Miss Burns's answer to the weighty question was a hearty laugh.

She was intimately acquainted with the artistic disposition and so, perhaps, was actually well fitted to educate adult children. She had been the good friend and comrade of two or three great artists in France and England, and had a soothing way of entering into the work, the interests, and the experiences of such extraordinary men. Neither of her parents had been an artist. Her father had been a plain business man. Yet both had possessed that veneration and love of art and artists which is almost as rare as the creative gift. In the museum at Birmingham, there were pictures by Burne-Jones and Rossetti and a collection of drawings, the gift of her father while still a prosperous man. She herself was not convinced that she had an imperative calling to art. Her passion was to be useful to art in serving artists. This was not the first time, and Frederick knew it, that she had acted the part of the good Samaritan. She was always ready to sacrifice herself in order to help artists out of every sort of difficulty.

"I have no desire to be a Bonifacius Ritter," said Frederick. "A great collection of studios, with works turned out by wholesale, no matter how excellent they may be, does not suit my disposition. What I want is a workshop opening on a garden, where I can pick violets in winter and break off branches of evergreen oak, yew, and laurel. There, in peace and quiet, hidden from the world, I should like to devote myself to art and culture in general. The myrtle, too, would have to blossom again within my garden wall, Miss Burns." Miss Burns laughed and paid no attention to the allusion.

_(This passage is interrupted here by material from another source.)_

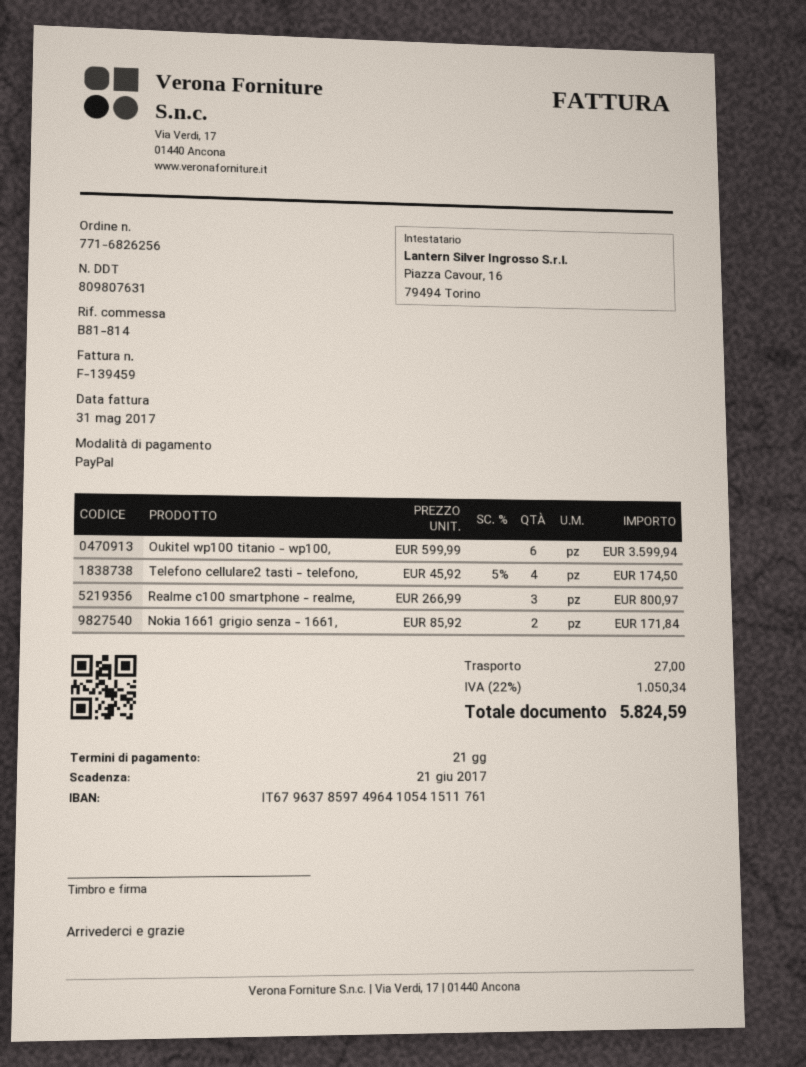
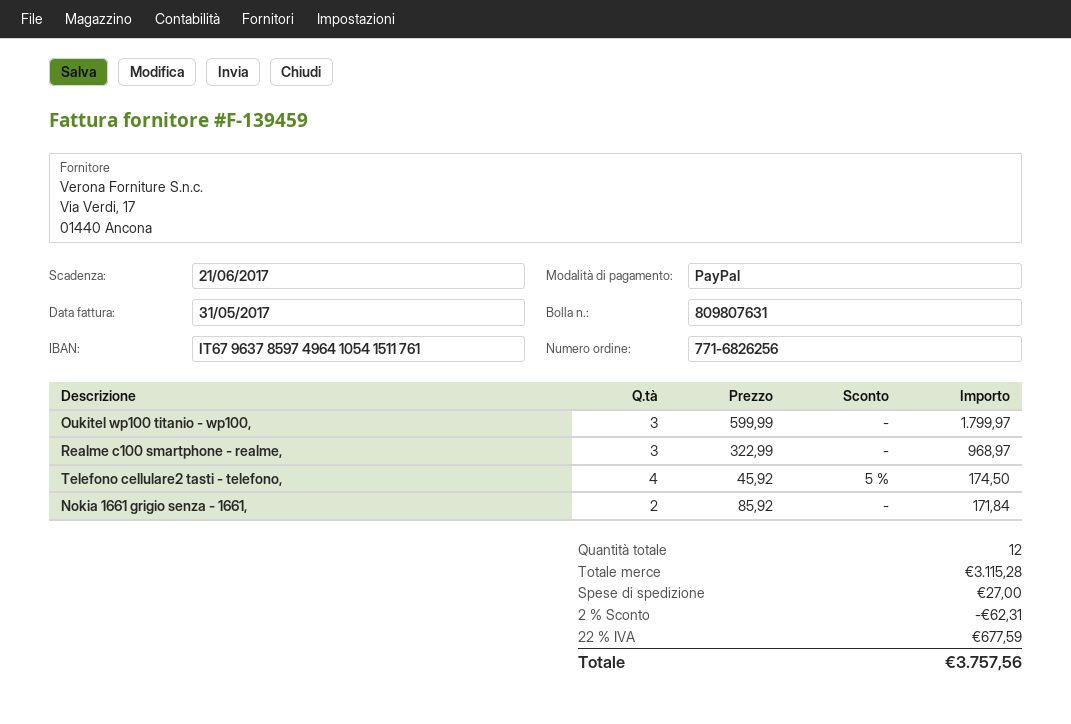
Oukitel wp100 titanio - wp100,: 6 x 599.99 = 3599.94 -> 3 x 599.99 = 1799.97
Realme c100 smartphone - realme,: 3 x 266.99 = 800.97 -> 3 x 322.99 = 968.97
discount: none -> 2% = 62.31
tax: 22% = 1050.34 -> 22% = 677.59
total: 5824.59 -> 3757.56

She thoroughly approved of his plans from her own healthy point of view.

"There are enough people," she said, "who are born physicians and men of action, and there are far too many entering those careers and jostling one another out of the way."

She spoke of Ritter with sympathy, yet in a tone of superiority, and smiled with benignant understanding upon his naive penetration into the regions of the Upper Four Hundred.

"Life," she said, "when it is eager to hurry on with a show of vivacity, demands credulity, love of pleasure, ambition. I, myself, before my father lost the greater part of his fortune, got to know high life in England through and through. I found it insipid and boresome."

When Frederick was able to stand alone and walk and go up and down stairs, Miss Burns left for New York to complete the work that she had begun in Ritter's studio, wishing to finish it before the middle of May, when she intended to return to England to straighten out some legal matters in connection with a small inheritance from her mother, who had died two years before. She had already engaged passage on the Auguste Victoria of the Hamburg-American line. Frederick von Kammacher let her go without protest. He did not try to detain her. He profoundly admired the girl who was so strong and stately; and he had conceived of his future existence as a state of lasting companionship with her. There was Dutch and German blood combined with the culture and polish of the Englishwoman. Wherever she settled down, wherever she busied herself, she produced the cosey charm of the English home. She was healthy and, as Frederick had to admit, very beautiful. He did not detect the faintest symptom of the thing he most dreaded, feminine hysteria.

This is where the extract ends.